Thing is, i have so many other things i have to concentrate on. Pretty much everything that could possible go wrong, in one month, went wrong for me, going into March. Maybe i shouldnt look at it as going "wrong" so much as going in a completely opposite direction than i wanted to.
After being so detailed and planning out each step carefully, it seems that my plans still got screwed to hell. I couldnt have forseen the issues i would have with my new job - obviously if i had , i wouldnt have quit the old one. This throws me back to step one, because a.) im not working, and b.) im beginning to get low on funds. That equation is a quick ticket to the State of Depression, population - usually me and my 2 other personalities.
For whatever reason though , im not about to get too distraught over it. I havent exactly been in he greatest of moods lately, but, i suppose its nothing that i cant change. THe chain of events leading up to all this couldnt have been anything BUT some sort of fate. That much never goes wrong, at the same time. I feel alot better saying it was "fate" and it happened for a reason, rather than saying "hey i fucked up." You should try it sometimes. When things get all screwed , and there seems like no way out, just say things like "hey...it could get worse," or "it happened for a reason..." or any other cliche you can think of. It makes it alot easier to stomach. Either way i cant spend too much time thinking about the mistakes i (never) made, or what (never) happened.
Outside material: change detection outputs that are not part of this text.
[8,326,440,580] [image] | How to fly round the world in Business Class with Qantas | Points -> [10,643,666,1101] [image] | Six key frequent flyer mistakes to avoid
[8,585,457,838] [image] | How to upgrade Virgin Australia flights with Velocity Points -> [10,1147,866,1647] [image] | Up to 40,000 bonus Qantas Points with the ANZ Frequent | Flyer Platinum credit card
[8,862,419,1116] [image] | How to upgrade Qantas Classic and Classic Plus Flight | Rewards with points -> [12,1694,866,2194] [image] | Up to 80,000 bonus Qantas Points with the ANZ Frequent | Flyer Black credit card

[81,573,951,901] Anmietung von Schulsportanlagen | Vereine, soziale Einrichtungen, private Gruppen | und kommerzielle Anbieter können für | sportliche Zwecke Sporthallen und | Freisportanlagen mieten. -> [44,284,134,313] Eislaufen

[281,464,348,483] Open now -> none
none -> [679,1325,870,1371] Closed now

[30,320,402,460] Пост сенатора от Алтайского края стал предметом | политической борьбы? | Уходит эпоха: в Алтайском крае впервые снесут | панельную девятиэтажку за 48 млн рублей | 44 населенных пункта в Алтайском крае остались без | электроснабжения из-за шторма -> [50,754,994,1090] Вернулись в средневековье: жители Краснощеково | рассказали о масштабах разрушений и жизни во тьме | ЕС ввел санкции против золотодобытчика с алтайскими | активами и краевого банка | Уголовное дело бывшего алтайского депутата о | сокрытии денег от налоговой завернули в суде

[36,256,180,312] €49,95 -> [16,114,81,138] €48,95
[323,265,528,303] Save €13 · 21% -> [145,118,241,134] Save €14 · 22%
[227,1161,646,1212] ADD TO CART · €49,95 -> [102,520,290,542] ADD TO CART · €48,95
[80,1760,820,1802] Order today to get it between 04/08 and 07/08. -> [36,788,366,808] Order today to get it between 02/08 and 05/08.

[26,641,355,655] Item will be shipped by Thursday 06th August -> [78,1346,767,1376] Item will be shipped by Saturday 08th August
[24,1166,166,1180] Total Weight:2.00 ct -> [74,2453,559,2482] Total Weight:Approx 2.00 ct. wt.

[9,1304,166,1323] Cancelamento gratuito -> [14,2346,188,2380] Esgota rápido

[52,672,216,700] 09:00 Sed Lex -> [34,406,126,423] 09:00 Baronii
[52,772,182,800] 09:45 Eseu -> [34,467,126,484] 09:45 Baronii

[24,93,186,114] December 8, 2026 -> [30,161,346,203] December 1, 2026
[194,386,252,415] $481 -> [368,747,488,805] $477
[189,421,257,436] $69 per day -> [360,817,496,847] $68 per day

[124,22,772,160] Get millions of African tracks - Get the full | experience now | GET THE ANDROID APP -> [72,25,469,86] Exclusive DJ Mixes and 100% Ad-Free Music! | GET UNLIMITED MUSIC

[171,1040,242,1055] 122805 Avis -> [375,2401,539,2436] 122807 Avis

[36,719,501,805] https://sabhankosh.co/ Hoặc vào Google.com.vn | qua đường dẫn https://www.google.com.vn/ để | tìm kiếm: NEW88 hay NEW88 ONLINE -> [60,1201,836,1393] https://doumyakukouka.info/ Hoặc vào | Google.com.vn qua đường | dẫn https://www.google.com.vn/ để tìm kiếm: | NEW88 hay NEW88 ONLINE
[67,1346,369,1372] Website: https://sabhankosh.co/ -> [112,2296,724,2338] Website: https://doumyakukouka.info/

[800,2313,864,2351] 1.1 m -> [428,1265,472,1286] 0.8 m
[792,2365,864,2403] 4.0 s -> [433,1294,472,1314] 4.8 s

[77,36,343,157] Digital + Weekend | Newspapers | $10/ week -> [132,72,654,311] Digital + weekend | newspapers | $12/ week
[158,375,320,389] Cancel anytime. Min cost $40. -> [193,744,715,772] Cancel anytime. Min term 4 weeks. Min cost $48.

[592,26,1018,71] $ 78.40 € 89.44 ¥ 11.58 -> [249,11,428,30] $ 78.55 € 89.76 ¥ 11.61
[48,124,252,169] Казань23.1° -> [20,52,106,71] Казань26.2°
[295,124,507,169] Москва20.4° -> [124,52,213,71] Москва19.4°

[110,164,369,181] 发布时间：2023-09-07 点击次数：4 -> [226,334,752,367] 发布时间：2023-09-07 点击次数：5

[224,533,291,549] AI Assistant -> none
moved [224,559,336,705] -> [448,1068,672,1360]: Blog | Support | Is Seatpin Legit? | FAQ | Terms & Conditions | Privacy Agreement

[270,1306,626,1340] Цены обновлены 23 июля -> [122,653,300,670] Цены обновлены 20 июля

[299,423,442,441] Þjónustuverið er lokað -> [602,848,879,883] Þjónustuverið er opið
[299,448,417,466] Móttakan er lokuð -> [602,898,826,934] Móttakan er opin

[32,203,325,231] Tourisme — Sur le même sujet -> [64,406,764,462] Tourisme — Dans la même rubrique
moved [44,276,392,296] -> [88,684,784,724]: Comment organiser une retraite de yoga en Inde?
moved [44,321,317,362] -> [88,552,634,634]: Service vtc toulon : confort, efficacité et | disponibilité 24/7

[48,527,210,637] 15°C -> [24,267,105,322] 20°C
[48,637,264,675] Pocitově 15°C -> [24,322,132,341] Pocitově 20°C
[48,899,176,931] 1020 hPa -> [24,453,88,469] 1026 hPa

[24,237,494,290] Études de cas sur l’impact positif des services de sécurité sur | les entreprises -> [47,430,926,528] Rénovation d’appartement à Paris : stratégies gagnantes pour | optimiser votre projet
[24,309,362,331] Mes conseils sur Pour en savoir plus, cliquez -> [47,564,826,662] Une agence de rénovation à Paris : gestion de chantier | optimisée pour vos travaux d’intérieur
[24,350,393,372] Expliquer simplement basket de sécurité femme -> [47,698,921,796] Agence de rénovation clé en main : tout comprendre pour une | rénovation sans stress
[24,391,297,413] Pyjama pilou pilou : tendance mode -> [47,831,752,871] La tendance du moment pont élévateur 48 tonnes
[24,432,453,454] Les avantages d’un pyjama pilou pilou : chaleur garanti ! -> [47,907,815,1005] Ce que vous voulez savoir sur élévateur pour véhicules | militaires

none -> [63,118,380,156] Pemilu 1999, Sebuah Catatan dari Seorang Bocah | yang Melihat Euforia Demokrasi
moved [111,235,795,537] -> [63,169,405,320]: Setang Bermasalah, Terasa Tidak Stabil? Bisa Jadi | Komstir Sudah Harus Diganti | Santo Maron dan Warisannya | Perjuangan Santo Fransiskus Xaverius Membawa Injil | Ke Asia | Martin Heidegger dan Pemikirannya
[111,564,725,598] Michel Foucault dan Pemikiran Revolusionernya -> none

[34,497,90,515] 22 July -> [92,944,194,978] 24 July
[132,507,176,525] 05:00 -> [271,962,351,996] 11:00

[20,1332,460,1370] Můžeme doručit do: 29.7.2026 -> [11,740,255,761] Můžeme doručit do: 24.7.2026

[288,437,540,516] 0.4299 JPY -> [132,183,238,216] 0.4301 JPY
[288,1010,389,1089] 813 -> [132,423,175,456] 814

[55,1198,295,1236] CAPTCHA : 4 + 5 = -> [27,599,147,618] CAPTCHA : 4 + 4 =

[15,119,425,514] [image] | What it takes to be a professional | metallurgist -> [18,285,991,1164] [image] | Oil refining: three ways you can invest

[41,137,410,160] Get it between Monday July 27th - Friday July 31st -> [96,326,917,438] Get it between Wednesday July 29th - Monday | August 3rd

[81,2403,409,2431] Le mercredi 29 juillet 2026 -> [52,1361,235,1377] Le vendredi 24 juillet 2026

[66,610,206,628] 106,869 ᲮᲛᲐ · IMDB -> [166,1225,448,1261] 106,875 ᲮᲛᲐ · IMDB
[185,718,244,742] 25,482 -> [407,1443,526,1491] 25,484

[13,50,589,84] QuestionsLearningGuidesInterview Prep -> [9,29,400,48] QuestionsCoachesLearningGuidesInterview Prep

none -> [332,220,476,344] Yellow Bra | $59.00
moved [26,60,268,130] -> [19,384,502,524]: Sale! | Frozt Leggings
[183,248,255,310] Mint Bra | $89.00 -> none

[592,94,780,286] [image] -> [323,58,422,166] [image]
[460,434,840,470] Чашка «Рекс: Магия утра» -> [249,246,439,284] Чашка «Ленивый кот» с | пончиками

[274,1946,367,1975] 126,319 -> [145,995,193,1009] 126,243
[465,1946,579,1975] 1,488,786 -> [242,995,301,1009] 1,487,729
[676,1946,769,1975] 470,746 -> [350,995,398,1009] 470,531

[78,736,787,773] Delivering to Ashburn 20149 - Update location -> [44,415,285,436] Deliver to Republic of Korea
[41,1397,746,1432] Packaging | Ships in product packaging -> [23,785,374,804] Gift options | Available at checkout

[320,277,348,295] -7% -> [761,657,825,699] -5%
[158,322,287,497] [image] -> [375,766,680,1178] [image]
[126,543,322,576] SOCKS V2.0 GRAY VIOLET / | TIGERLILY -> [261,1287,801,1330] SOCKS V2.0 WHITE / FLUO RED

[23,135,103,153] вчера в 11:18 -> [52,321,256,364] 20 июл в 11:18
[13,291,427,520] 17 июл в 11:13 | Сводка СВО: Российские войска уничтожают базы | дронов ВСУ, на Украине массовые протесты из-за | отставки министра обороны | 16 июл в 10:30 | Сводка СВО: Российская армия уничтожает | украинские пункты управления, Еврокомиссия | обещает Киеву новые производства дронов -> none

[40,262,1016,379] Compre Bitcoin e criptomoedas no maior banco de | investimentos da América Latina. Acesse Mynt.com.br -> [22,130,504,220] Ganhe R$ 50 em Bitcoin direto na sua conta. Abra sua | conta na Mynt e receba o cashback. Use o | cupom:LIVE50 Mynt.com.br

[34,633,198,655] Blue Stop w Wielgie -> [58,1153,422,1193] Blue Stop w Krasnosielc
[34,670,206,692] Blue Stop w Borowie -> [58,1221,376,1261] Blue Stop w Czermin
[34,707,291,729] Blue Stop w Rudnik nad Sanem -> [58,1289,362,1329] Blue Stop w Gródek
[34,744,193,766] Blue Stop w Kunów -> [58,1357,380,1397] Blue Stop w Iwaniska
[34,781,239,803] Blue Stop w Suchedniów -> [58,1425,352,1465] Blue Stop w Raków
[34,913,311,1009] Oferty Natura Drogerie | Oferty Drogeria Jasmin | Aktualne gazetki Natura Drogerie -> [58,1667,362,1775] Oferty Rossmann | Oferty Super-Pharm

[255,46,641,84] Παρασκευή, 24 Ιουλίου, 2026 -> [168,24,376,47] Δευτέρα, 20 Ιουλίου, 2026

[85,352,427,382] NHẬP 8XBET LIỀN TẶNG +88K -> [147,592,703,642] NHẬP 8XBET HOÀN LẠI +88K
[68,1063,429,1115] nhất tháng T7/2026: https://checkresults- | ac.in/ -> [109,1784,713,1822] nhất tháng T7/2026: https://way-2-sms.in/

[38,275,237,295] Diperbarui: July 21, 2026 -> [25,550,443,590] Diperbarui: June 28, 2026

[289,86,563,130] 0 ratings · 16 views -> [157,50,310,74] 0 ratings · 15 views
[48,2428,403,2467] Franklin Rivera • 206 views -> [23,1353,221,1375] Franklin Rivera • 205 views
Lets look at the positive here - I gained a new nemesis (or an old nemesis, depending on your point of view). While that may not be a positive to you dear reader, it is to me. Any inspiration is better than no inspiration. Thank you, backstabbing sons of bitches - you got about 2500 words out of me that would have never been released otherwise.
See? Anything can be positive if you look at it the right way...
My vision aint exactly 20/20 yet though...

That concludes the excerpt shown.